Laurence Joseph, psychologue clinicienne semble aller dans ce sens. "J’interviens dans les collèges et les lycées à Monaco depuis plusieurs années, notamment pour parler de santé mentale. Et il arrive très souvent, qu’à la fin des interventions, les élèves viennent se confier. C’est la preuve qu’à chaque fois que quelqu’un va pouvoir incarner une position marginale par rapport à la répétition des habitudes, cela va créer des effets de vérité et libérer la parole."
Son homologue Sébastien Talon rebondit alors: "Quand on est clinicien, il faut accepter que l’on ne sait rien et que c’est le patient qui doit savoir. Et il faut aussi avoir cette posture-là face à certains savoirs. Quand on est enseignant par exemple, c’est de pouvoir dire: 'Voilà les propositions que je vous fais'. Mais dans le fond c’est notre éthique du dialogue qui va nous permettre d’éviter ensemble un dogmatisme sans affirmer que tel ou tel espace est la vérité."
Pour accompagner la jeune génération dans cette quête de la vérité, une chose est primordiale: le dialogue. Mais pas que!
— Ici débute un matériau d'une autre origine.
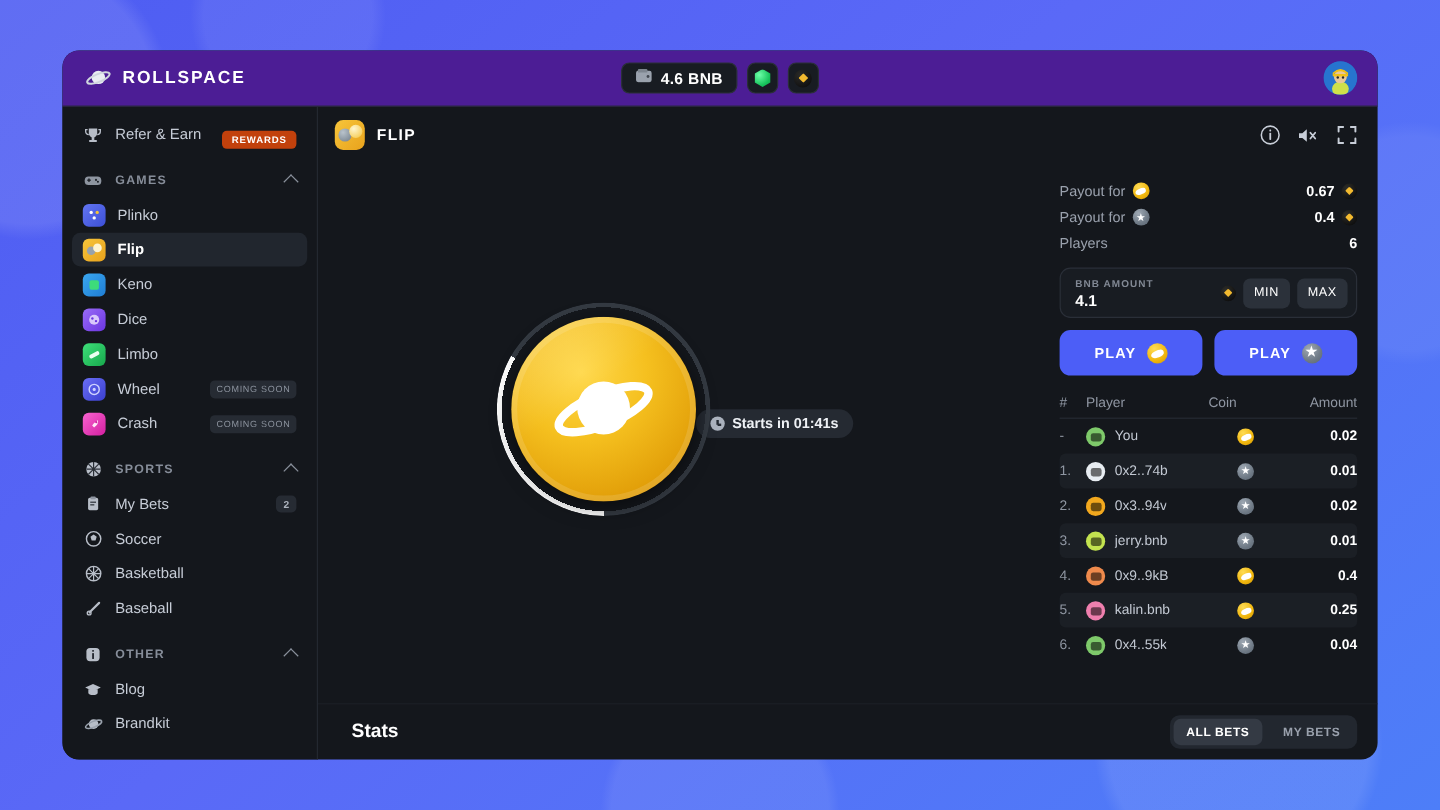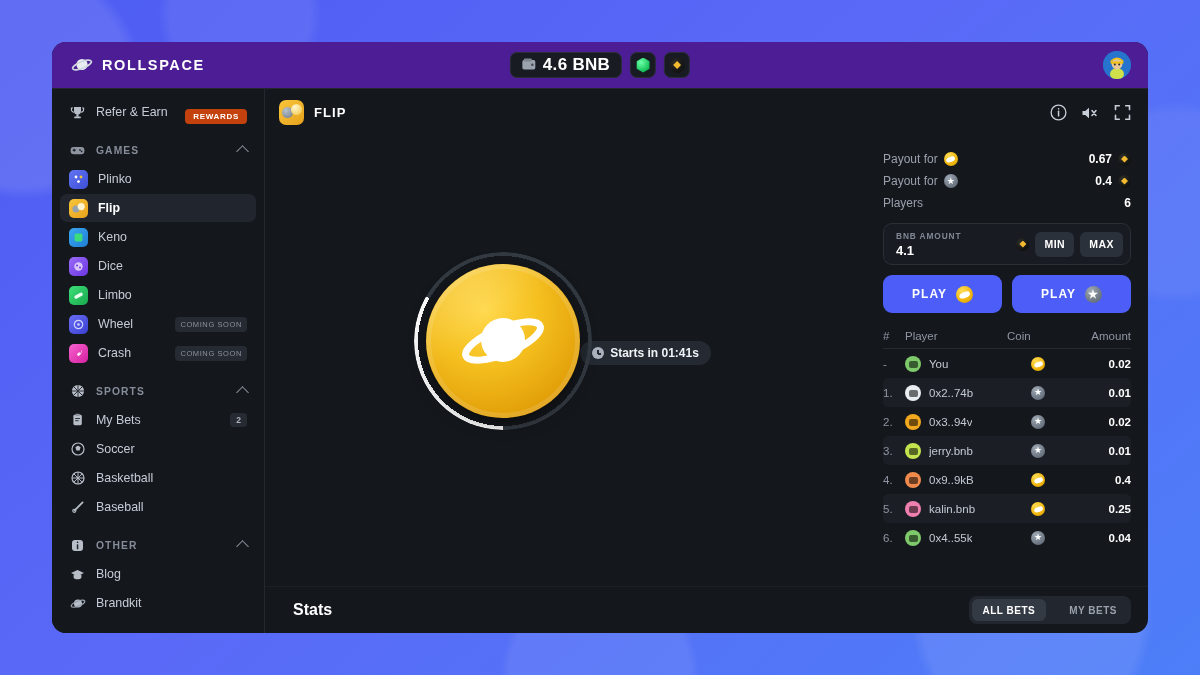--- a/index.html
+++ b/index.html
@@ -85,21 +85,21 @@
     display: flex;
     align-items: center;
     gap: 7px;
     height: 26px;
     padding: 0 11px;
     border: 1px solid #2a2f38;
     border-radius: 7px;
     background: #181c22;
   }
   .balance-amount {
-    font-size: 17px;
+    font-size: 13px;
     font-weight: bold;
     color: #fff;
     letter-spacing: .3px;
   }
   .coin-btn {
     width: 26px;
     height: 26px;
     border: 1px solid #2a2f38;
     border-radius: 7px;
     background: #181c22;
@@ -399,21 +399,21 @@
     margin-top: 2px;
   }
   .mm-btn {
     height: 25px;
     padding: 4px 9px;
     background: #2b313a;
     border: none;
     border-radius: 6px;
     color: #fff;
     font-size: 10.5px;
-    font-weight: bold;
+    font-weight: normal;
     letter-spacing: .5px;
     font-family: inherit;
     margin-left: 6px;
   }
 
   #play-row { display: flex; gap: 10px; margin-top: 10px; }
   .play-btn {
     flex: 1;
     height: 38px;
     background: #4c5ef7;
@@ -488,21 +488,21 @@
     font-size: 16px;
     font-weight: bold;
     color: #fff;
     flex: 1;
   }
   .seg {
     display: flex;
     background: #22272f;
     border-radius: 8px;
     padding: 3px;
-    gap: 12px;
+    gap: 6px;
   }
   .seg button {
     height: 22px;
     padding: 0 11px;
     border: none;
     background: transparent;
     color: #9aa1ad;
     font-size: 10px;
     font-weight: bold;
     letter-spacing: .5px;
Sébastien Talon insiste également sur un mot: "L’écoute". "L’enfant va toujours poser la question qui va déranger: "Pourquoi telle personne est comme ça?", "Pourquoi j’observe ça?". Donc l’école peut justement transmettre à partir du moment où elle sait écouter. L’enfant fait et défait l’adulte parce qu’on a tous été à sa place. Donc notre capacité à réviser l’évidence c’est aussi parfois notre capacité à retrouver la part infantile qui est en nous."
"Déconstruire la notion d’une seule vérité"
Entre l’école et la maison, un adolescent peut rapidement glaner plusieurs vérités, plusieurs faits qui se contredisent et c’est pour cela que Marie Rose Moro, professeure en psychiatrie de l’enfant et de l’adolescent souligne un point essentiel: "La pluralité des récits". "Il y a en a forcément plusieurs et ils sont tous nécessaires. C’est un principe d’enseignement. Si on aide les adolescents à avoir plusieurs types de récits, sur la guerre d’Algérie par exemple, on déconstruit alors, par définition, la notion d’une seule vérité qui s’impose à tous. Il faut que le savoir de l’école, de la famille et de la société puissent coexister. Si ce n’est pas le cas, cela donne l’impression qu’il y a ceux qui savent et ceux qui ne savent pas, ceux qui ont un savoir légitime et ceux qui ne l’ont pas. Et à ce moment-là, on n’est pas dans la transmission."